CrashRide writes "According to this story at AdAge.com, Unicast is attempting to introduce a new on-line ad format that takes over the entire screen of the PC for about 15 seconds and must be closed by the viewer. "The ultra-intrusive new format opens when a user is on one page of a Web site and clicks a link to go to another page on the same site. Instead of seeing that new page, the user sees an ad that fills the entire screen.""

19 of 873 comments (clear)

  1. I remember popups ... by RealAlaskan · · Score: 5, Insightful

    I used to see a lot of popup ads before Mozilla could block them.
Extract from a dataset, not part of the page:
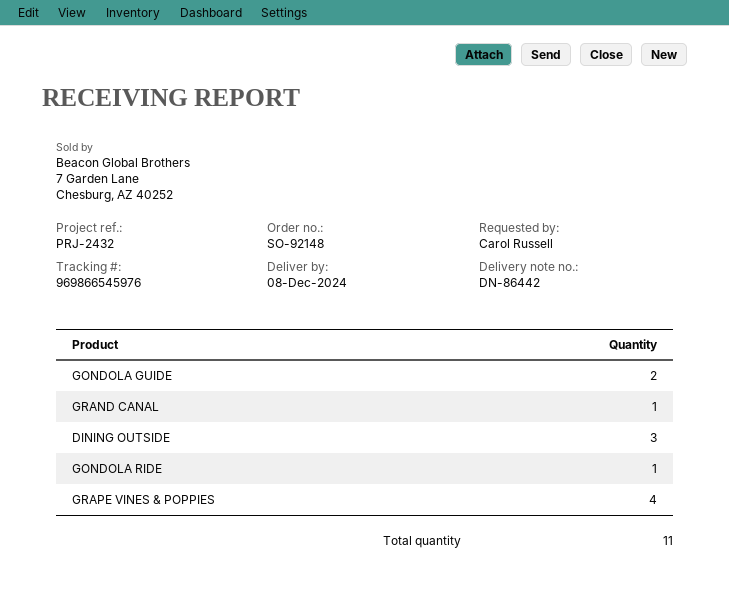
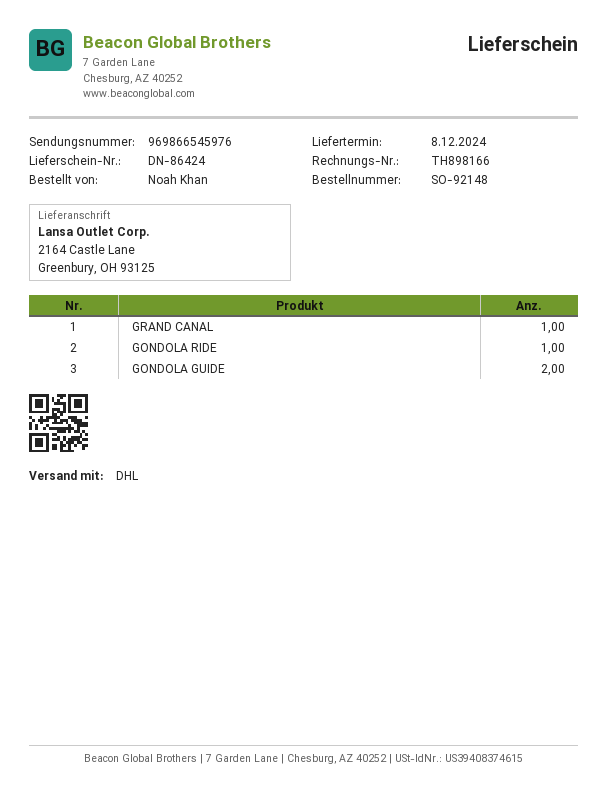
delivery note number: DN-86442 -> DN-86424
ordered by: Carol Russell -> Noah Khan
DINING OUTSIDE: 3 -> none
GRAPE VINES & POPPIES: 4 -> none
Are the advertisers still using them?

  2. Re:pop up killlers by mrjive · · Score: 4, Insightful

    Mozilla is a good choice.

    Seriously, this is nothing new...suddenly changing the size of the popup ad makes it innovative?

    --
    If you can't beat them, arrange to have them beaten. -George Carlin
  3. Nice one with no thought. by questamor · · Score: 5, Insightful

    This one will work quickly to do two things.
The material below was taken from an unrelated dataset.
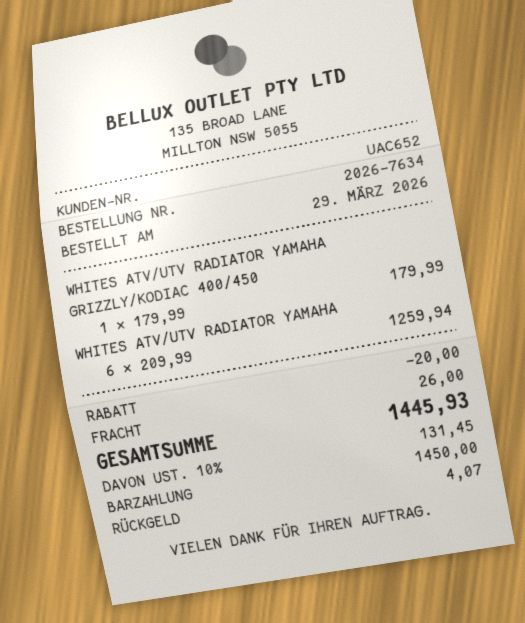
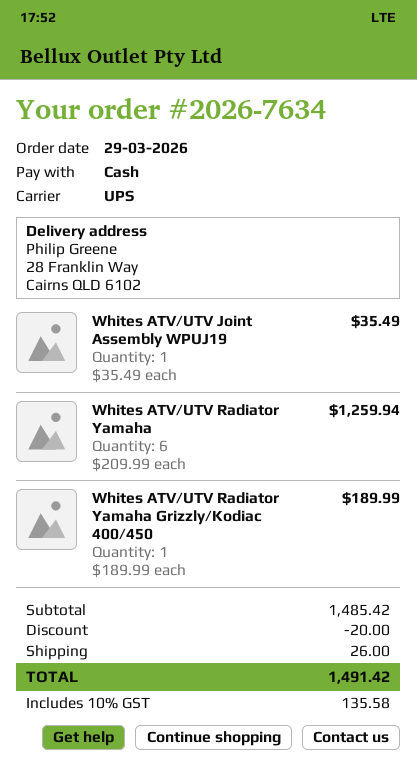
WHITES ATV/UTV RADIATOR YAMAHA GRIZZLY/KODIAC 400/450: 1 x 179.99 = 179.99 -> 1 x 189.99 = 189.99
Whites ATV/UTV Joint Assembly WPUJ19: none -> 1 x 35.49 = 35.49
tax: 10% = 131.45 -> 10% = 135.58
total: 1445.93 -> 1491.42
    1. make sure a user of a website is forced to see at least one ad for 15 seconds.

    2. make sure the user goes "wtf is this shit?" and go find a better site without that kind of crap.

    even if it becomes pervasive, and 90% of sites use this kind of 'feature' in its ads, it'll force people over to the sites who don't... which will in turn increase their traffic and own ad revenue.

    tards!

  4. I'm not worried by F.O.Dobbs · · Score: 3, Insightful

    Power users won't have a problem with this. Either this will be easy to block with Mozilla or only work with IE or people will get so fed up that it'll peter out quickly. I've been using Mozilla so long it's always a harsh shock when I use IE and pop-ups start cluttering everything. But I'm sure there'll be plenty of people who get used to sitting through this crap and it'll catch on.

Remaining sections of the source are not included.